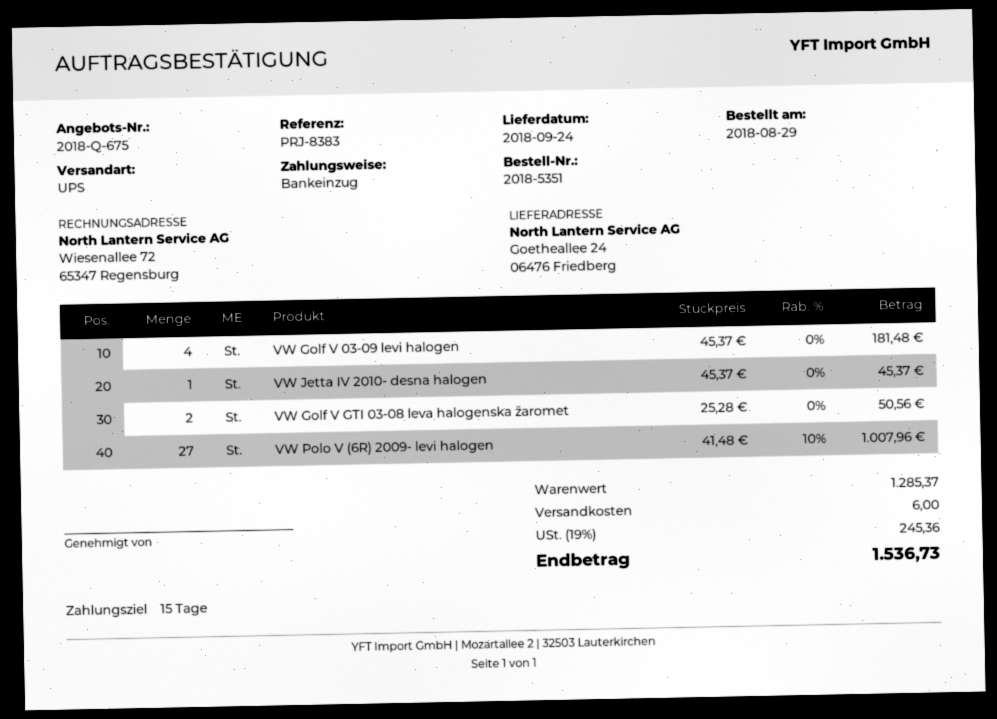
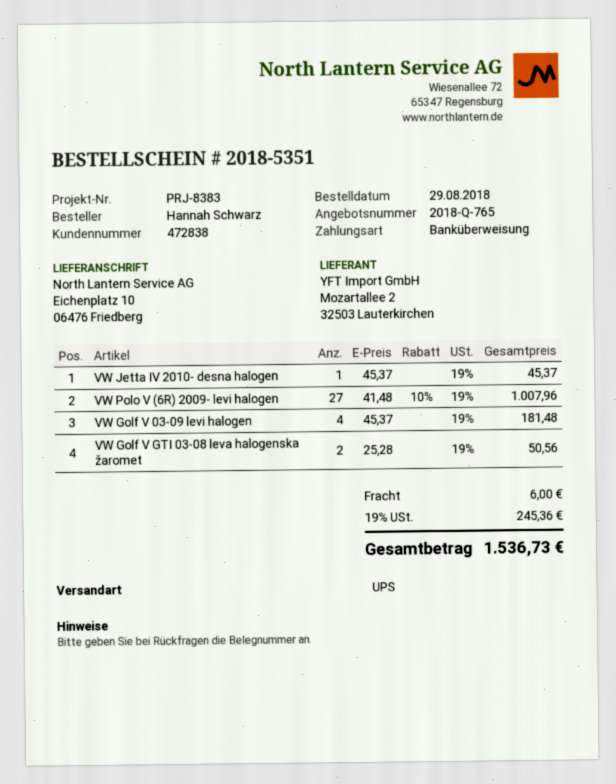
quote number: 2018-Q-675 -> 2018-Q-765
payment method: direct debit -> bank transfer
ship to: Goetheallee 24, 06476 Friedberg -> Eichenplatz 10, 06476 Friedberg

...

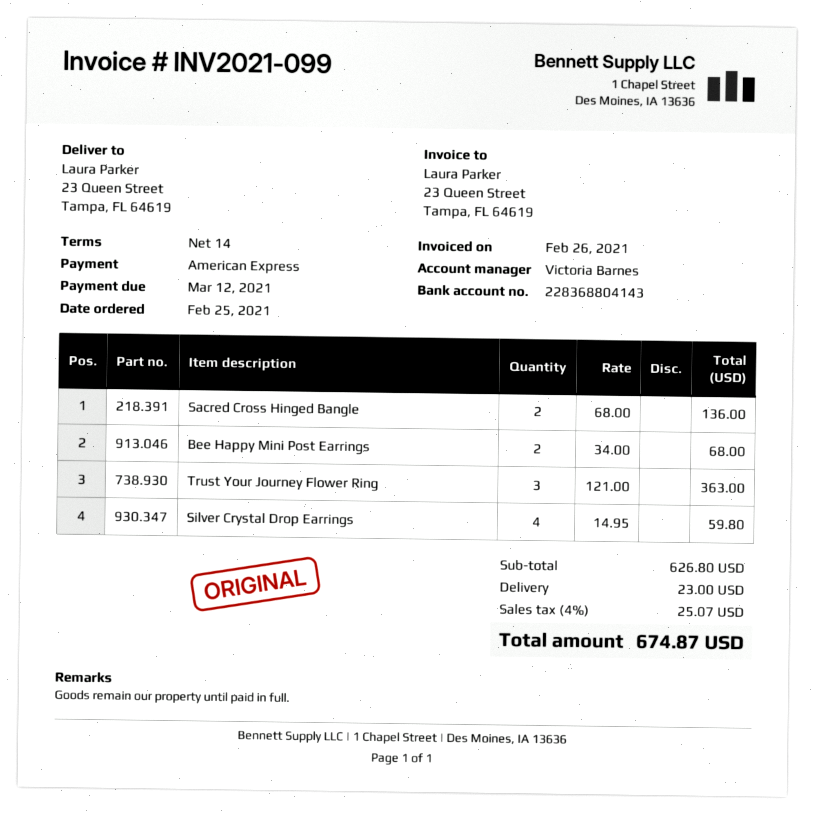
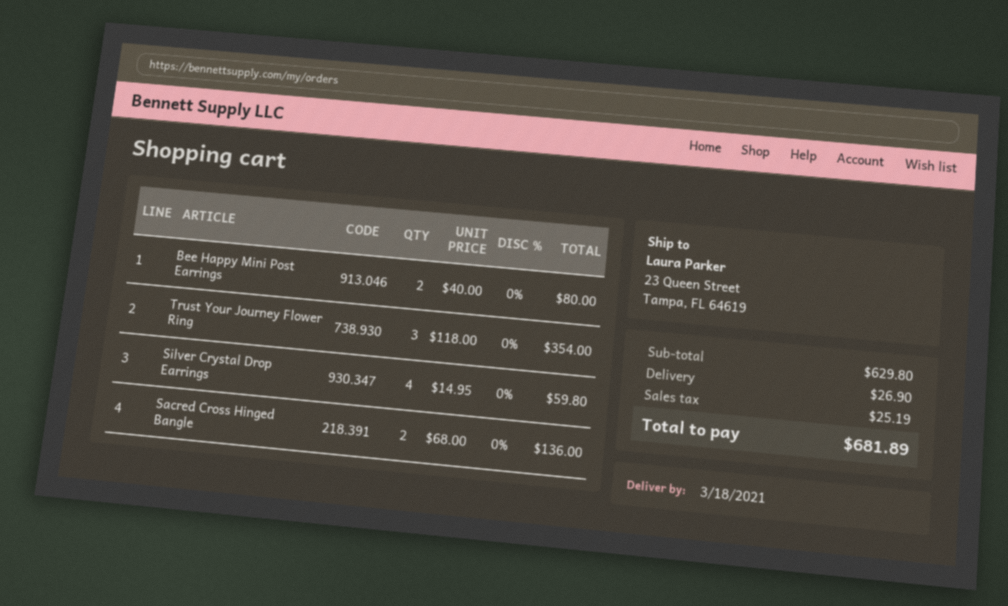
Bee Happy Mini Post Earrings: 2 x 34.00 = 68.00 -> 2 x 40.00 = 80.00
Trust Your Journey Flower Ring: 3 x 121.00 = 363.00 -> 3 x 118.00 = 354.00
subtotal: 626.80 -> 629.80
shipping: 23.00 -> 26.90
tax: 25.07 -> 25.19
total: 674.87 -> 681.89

> **Exercise**
Above are records; repeat only the lines starting at the line with "quote number: 2018-Q-675 -> 2018-Q-765" and ending at the line with "ship to: Goetheallee", exactly as they appear, both included.

> **Result of the task**
quote number: 2018-Q-675 -> 2018-Q-765
payment method: direct debit -> bank transfer
ship to: Goetheallee 24, 06476 Friedberg -> Eichenplatz 10, 06476 Friedberg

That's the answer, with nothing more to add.